- [INPUT DATA]:
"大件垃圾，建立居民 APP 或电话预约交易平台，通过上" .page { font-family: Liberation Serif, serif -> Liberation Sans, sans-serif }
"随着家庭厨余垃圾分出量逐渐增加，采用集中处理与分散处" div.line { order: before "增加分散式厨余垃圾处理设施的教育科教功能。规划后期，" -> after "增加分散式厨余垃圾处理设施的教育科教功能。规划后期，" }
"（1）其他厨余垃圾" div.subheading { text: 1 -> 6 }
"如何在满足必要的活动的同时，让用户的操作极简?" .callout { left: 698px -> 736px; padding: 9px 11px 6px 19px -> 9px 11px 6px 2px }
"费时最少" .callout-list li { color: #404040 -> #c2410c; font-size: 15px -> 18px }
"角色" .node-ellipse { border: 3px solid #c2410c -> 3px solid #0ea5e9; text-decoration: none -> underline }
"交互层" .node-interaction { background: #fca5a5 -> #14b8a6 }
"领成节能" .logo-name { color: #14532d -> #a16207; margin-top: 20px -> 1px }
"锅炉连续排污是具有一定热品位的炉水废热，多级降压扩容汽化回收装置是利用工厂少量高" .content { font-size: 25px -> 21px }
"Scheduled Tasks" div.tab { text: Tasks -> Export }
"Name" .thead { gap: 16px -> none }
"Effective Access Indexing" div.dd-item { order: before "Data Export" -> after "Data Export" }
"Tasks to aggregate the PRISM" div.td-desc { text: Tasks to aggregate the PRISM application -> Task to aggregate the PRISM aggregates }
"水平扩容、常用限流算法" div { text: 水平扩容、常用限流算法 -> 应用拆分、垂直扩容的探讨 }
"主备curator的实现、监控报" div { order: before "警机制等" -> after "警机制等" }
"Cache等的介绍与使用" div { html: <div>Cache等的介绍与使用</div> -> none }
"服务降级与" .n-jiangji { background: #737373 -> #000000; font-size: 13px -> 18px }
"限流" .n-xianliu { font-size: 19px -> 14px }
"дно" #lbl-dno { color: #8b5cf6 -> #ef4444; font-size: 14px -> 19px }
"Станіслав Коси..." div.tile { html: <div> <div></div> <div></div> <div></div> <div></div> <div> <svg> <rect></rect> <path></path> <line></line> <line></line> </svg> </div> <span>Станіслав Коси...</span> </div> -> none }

- [PROBLEM TO WORK ON]: Your answer should be the lines of the material above that include "after".

- [RESULT OF THE EXERCISE]:
"随着家庭厨余垃圾分出量逐渐增加，采用集中处理与分散处" div.line { order: before "增加分散式厨余垃圾处理设施的教育科教功能。规划后期，" -> after "增加分散式厨余垃圾处理设施的教育科教功能。规划后期，" }
"Effective Access Indexing" div.dd-item { order: before "Data Export" -> after "Data Export" }
"主备curator的实现、监控报" div { order: before "警机制等" -> after "警机制等" }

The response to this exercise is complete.